L‘histoire électorale de la Côte d‘Ivoire rime avec violences et incompréhensions entre les acteurs politiques engagés dans la compétition. En 1990, les premières élections multipartites, après trente ans de monopartisme, avaient déjà donné lieu à des violences, notamment dans le centre ouest du pays. Les élections présidentielles de 1995 se sont déroulées sur fond de violences avec le boycott actif des deux principaux partis politiques d‘opposition d‘alors (le Front populaire ivoirien(FPI) et le Rassemblement des républicains(RDR)) qui ont exigé en vain l‘institution d‘une commission électorale indépendante. Avec l‘élection présidentielle de 2000, l‘on était parvenu à admettre l‘idée d‘une commission électorale indépendante, mais celle-ci avait été dissoute par le général Robert Guéi au moment de la proclamation des résultats qui étaient à l‘avantage de l‘opposant d‘alors, Laurent Gbagbo.

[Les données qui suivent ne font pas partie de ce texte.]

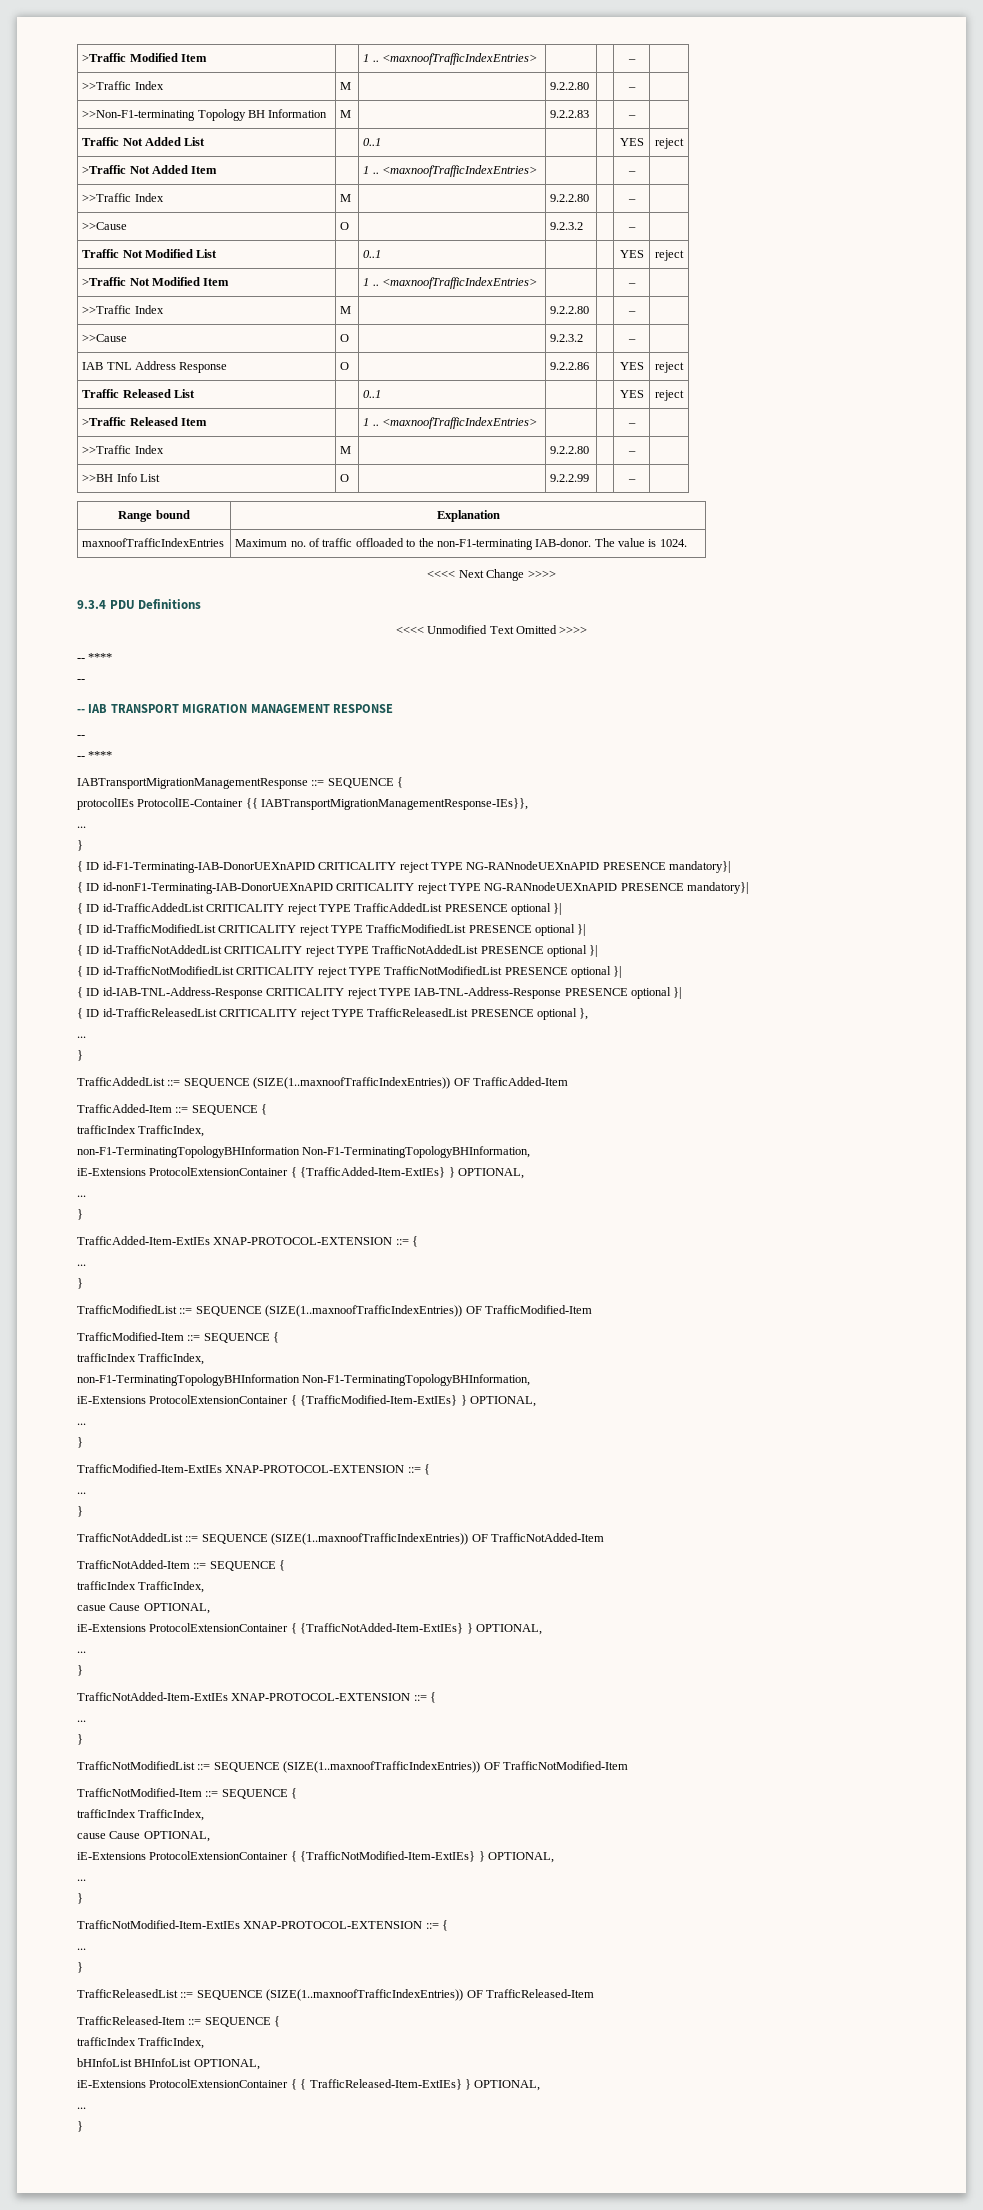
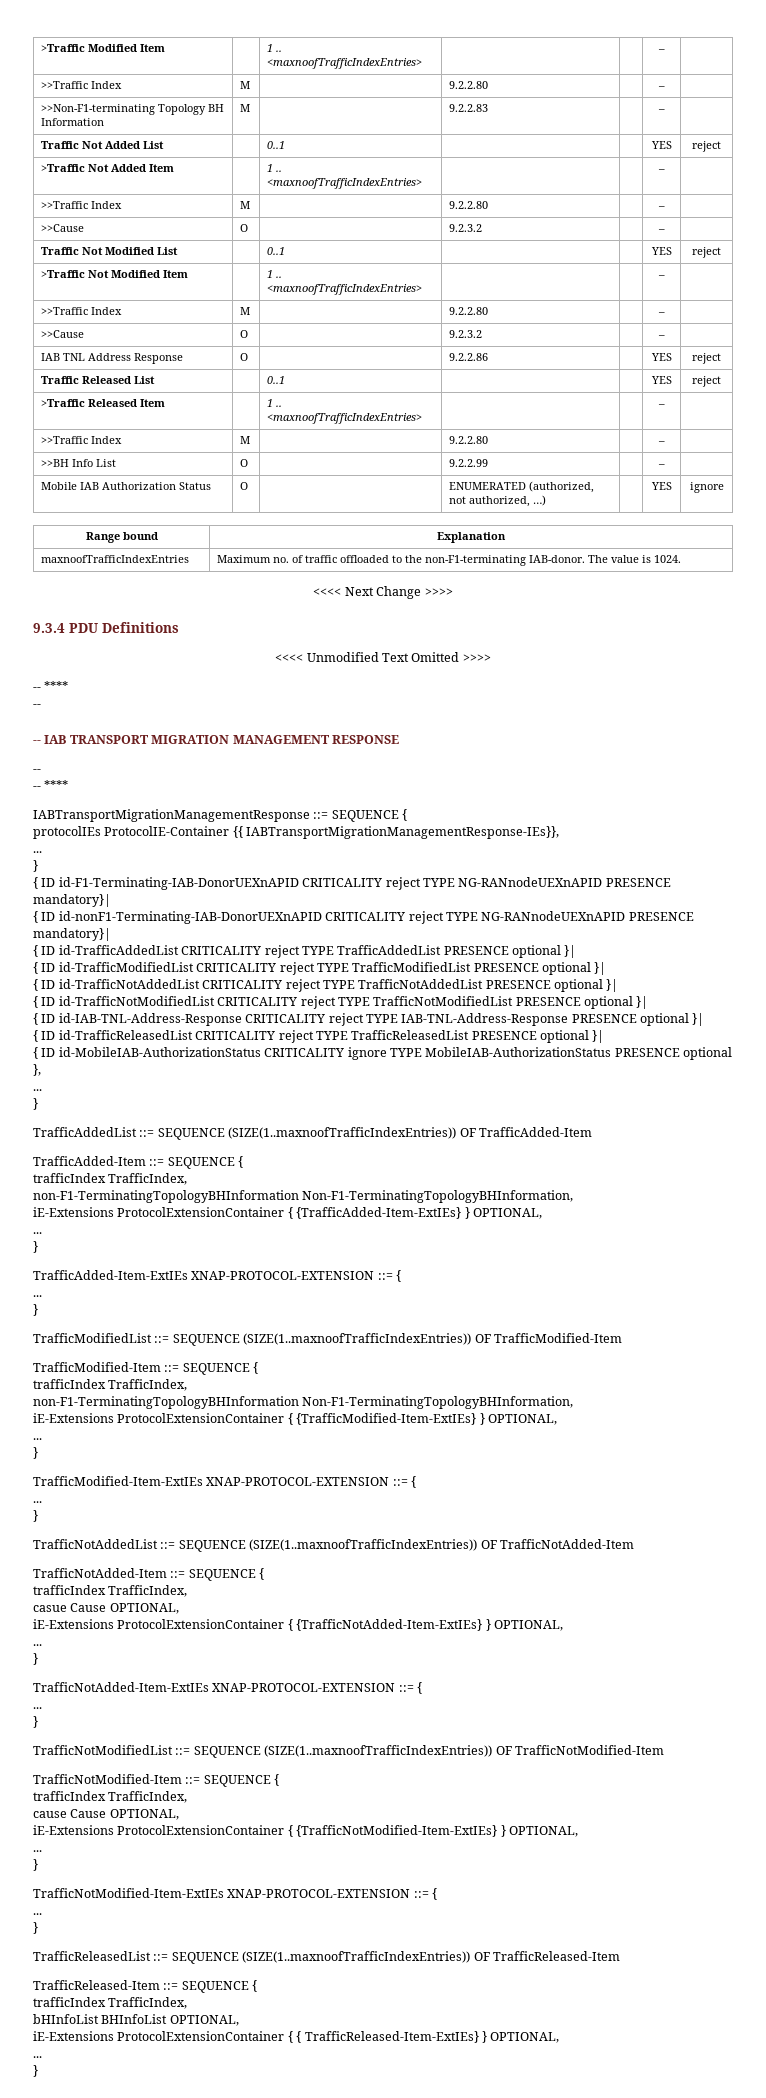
+ Mobile IAB Authorization Status | O | | ENUMERATED (authorized, not authorized, …) | | YES | ignore
- { ID id-TrafficReleasedList CRITICALITY reject TYPE TrafficReleasedList PRESENCE optional },
+ { ID id-TrafficReleasedList CRITICALITY reject TYPE TrafficReleasedList PRESENCE optional }|
+ { ID id-MobileIAB-AuthorizationStatus CRITICALITY ignore TYPE MobileIAB-AuthorizationStatus PRESENCE optional },

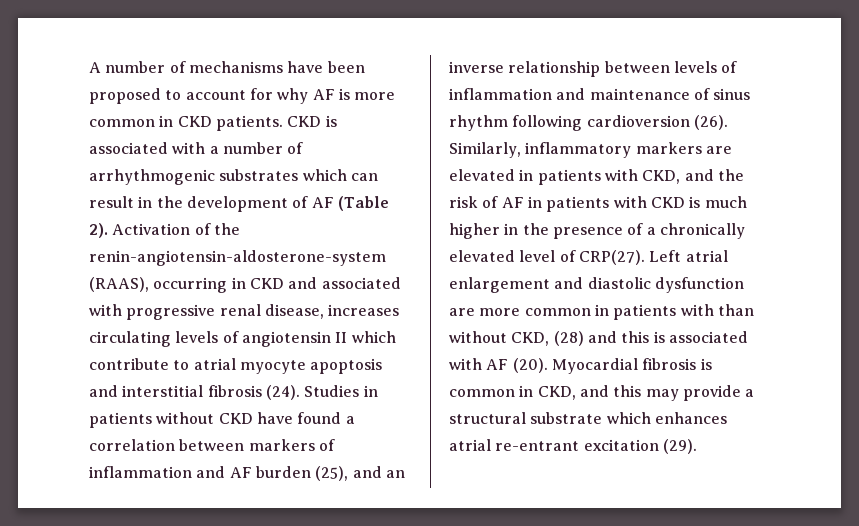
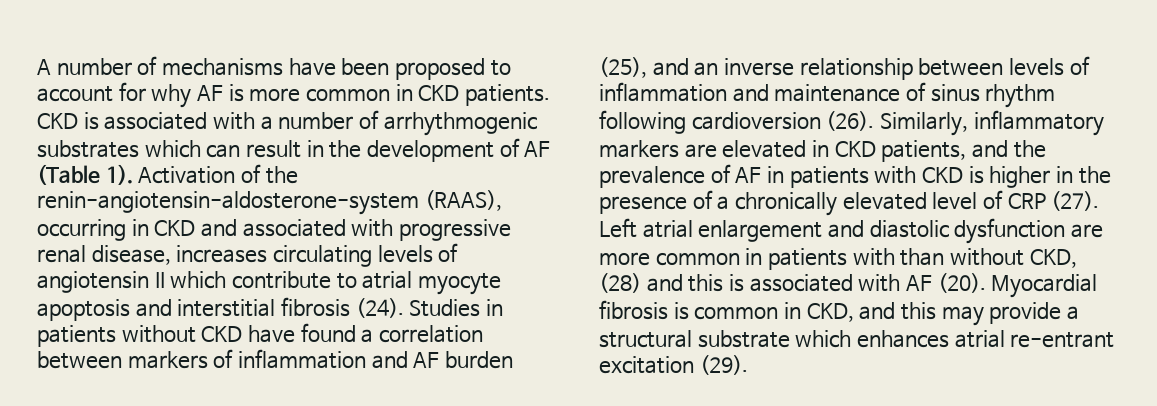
- CKD is associated with a number of arrhythmogenic substrates which can result in the development of AF (Table 2).
+ CKD is associated with a number of arrhythmogenic substrates which can result in the development of AF (Table 1).
- Similarly, inflammatory markers are elevated in patients with CKD, and the risk of AF in patients with CKD is much higher in the presence of a chronically elevated level of CRP(27).
+ Similarly, inflammatory markers are elevated in CKD patients, and the prevalence of AF in patients with CKD is higher in the presence of a chronically elevated level of CRP (27).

C‘est finalement par un coup de force que ce dernier a pu arracher la victoire dans « des conditions calamiteuses », de son propre aveu. Dix ans après, le même scénario se reproduit, lorsque les résultats de la Commission électorale indépendante (CEI) donnant l‘opposant Alassane Ouattara vainqueur à l‘élection présidentielle sont invalidés par le Conseil constitutionnel qui proclame plutôt la victoire de Laurent Gbagbo. Pourtant, comme l‘avait certifié Young-Jin Choi, le représentant spécial du secrétaire général de l‘ONU en Côte d‘Ivoire, le peuple ivoirien avait bel et bien choisi le candidat Alassane Ouattara comme le vainqueur de l‘élection présidentielle.
Le chemin pour parvenir à une démocratie véritable reste long et difficile. Vingt ans après l‘instauration du multipartisme, la Côte d‘Ivoire n‘y était pas encore parvenue. Elle avait tout de même fait un pas sur l‘organisation pratique et transparente des élections, à travers une commission électorale indépendante. L‘organisation d‘élections libres et régulières était certes une qualité nécessaire, mais la succession et l‘alternance au pouvoir en était une autre et représentait un élément fondamental pour la démocratie.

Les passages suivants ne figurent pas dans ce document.